To the same pan and oil in which you fried the squash add the vinegar, sugar, salt and pepper, and cinnamon. Cook and stir over a medium heat until the sugar melts and the sauce thickens. Pour over the squash. Serve cold.
Sette Cannoli is a poor neighbourhood in Palermo, where most people could not afford in the past to buy meat: pumpkin got up to look like liver was the best they could hope for. Apicius had no such problems: the elaborate disguises in which food was often served at Roman banquets were the product of extravagant whim rather than bleak necessity. Yet even his recipes reflect care taken to waste no part of whatever was butchered. This preoccupation with meat—its abundance or, more often, its scarcity and the consequent prestige it confers—is a recurrent theme in Sicilian history. The banquet table groaning with bread and roast meat that greeted Odysseus in the palace of Alcinoüs stretches to accommodate many in some eras, but in others it shrinks to exclude all but the most privileged. In later chapters I offer some meat recipes as they fit into the narrative, but I think it can safely be said that with few exceptions meat is a fare that stimulates the culinary genius of the Sicilians much less than it satisfies their sense of status.

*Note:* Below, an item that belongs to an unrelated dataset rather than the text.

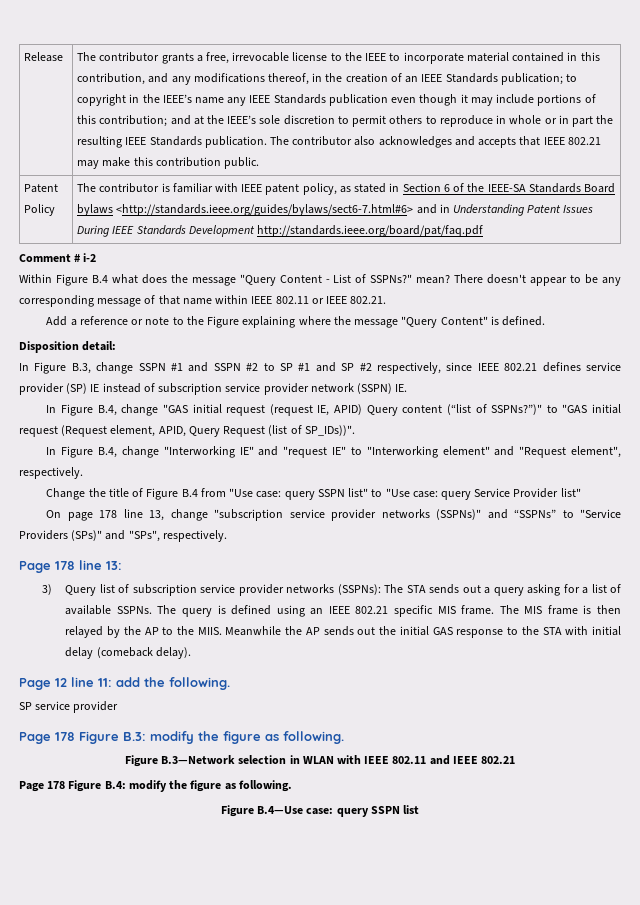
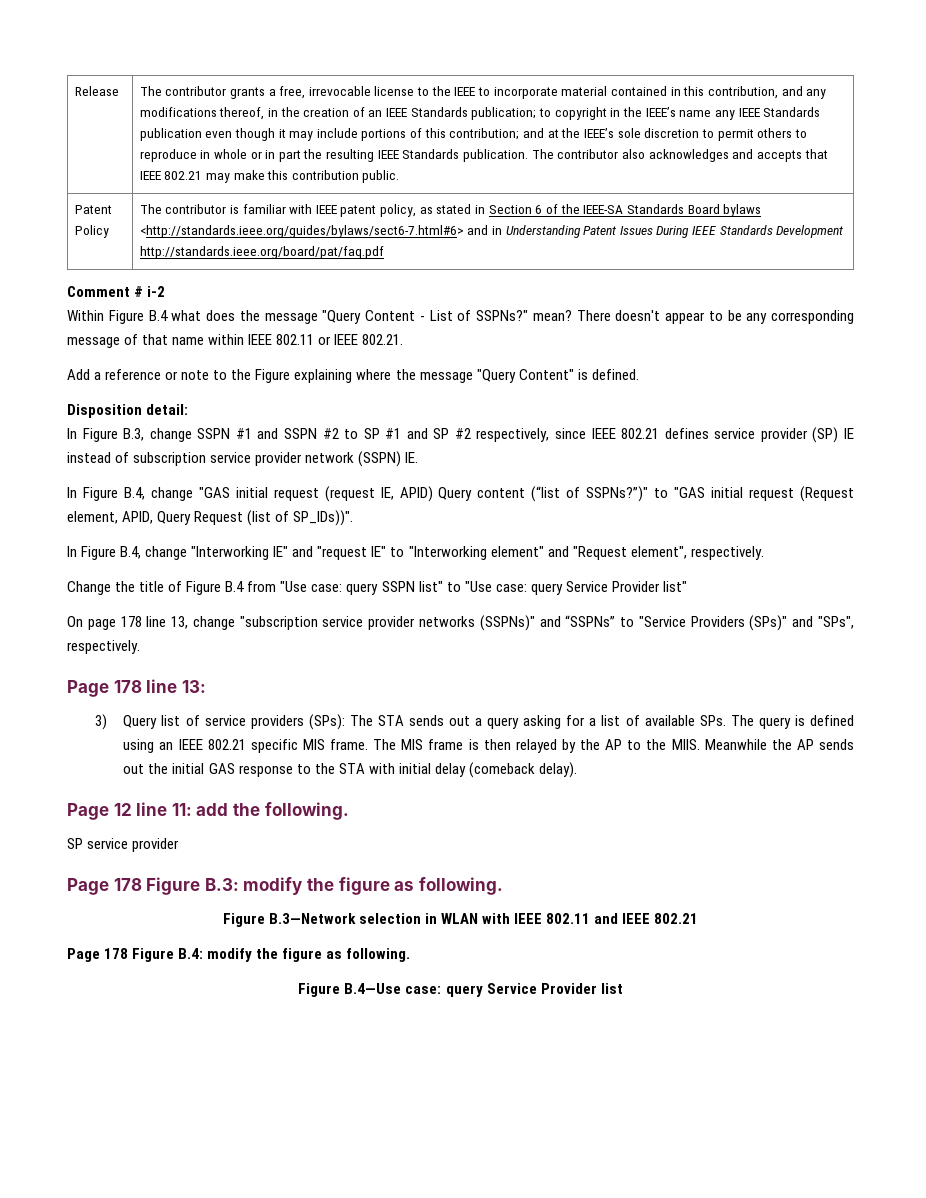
- 3) Query list of subscription service provider networks (SSPNs): The STA sends out a query asking for a list of available SSPNs. The query is defined using an IEEE 802.21 specific MIS frame.
+ 3) Query list of service providers (SPs): The STA sends out a query asking for a list of available SPs. The query is defined using an IEEE 802.21 specific MIS frame.
- Figure B.4—Use case: query SSPN list
+ Figure B.4—Use case: query Service Provider list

Meat loses its primacy very early on in Sicilian history. In The Odyssey fish is mentioned only as a desperate alternative to starvation for shipwrecked sailors. But in later centuries the amount of cultivated land expanded at the expense of pasturage and woodlands, and by the time of Archestratus fish had taken precedence over meat in the Greek diet. Most of the fragments of Archestratus’s writings that have survived are concerned with fish, a fact that is neither solely fortuitous nor solely economic, but owes something as well to persistent preference. According to Athenaeus, Sicilians six centuries after Archestratus would still “say the very sea on their coasts is sweet, so much do they enjoy the foods that come out of it.” They haven’t changed their minds much in the intervening millennia either, and today it is still fish rather than meat that provides the basis of the most interesting and unusual dishes on the Sicilian table.
Archestratus divided fish into two categories: tough-fleshed fish, such as sarg or sea bream, which needed to be softened and rendered palatable by fancy treatment, and fish of finer quality, which deserved a simple grilling.
Whensoe’er Orion is setting in the heavens, and the mother of the winebearing cluster begins to cast away her tresses, then have a baked sarg, overspread with cheese, large, hot, and rent with pungent vinegar. For its flesh is by nature tough. And so be mindful and dress every tough fish in the same way. But the good fish, with naturally tender, fat flesh, sprinkle with a little salt only, and baste with oil. For it contains within itself alone the reward of joy.
Archestratus of Gela, fourth century B.C.
The advice of Archestratus demonstrates how very early the Sicilians acquired their taste for vinegar, although by the first century A.D. they preferred it with mint rather than cheese. Apicius gives a recipe for a mint-and-vinegar sauce for sardines that differs little from a sauce that Syracusans use today just as both Archestratus and Apicius intended, to elevate fish of inferior quality. It is most often used with a rather insignificant local fish—nice but very full of bones—known as a vope. (According to one source, the Latin name of this species is Boops boops and its English name is “brogue,” information which I personally do not find very enlightening.) The recipe would adapt itself happily to almost any fish of modest size and flavour.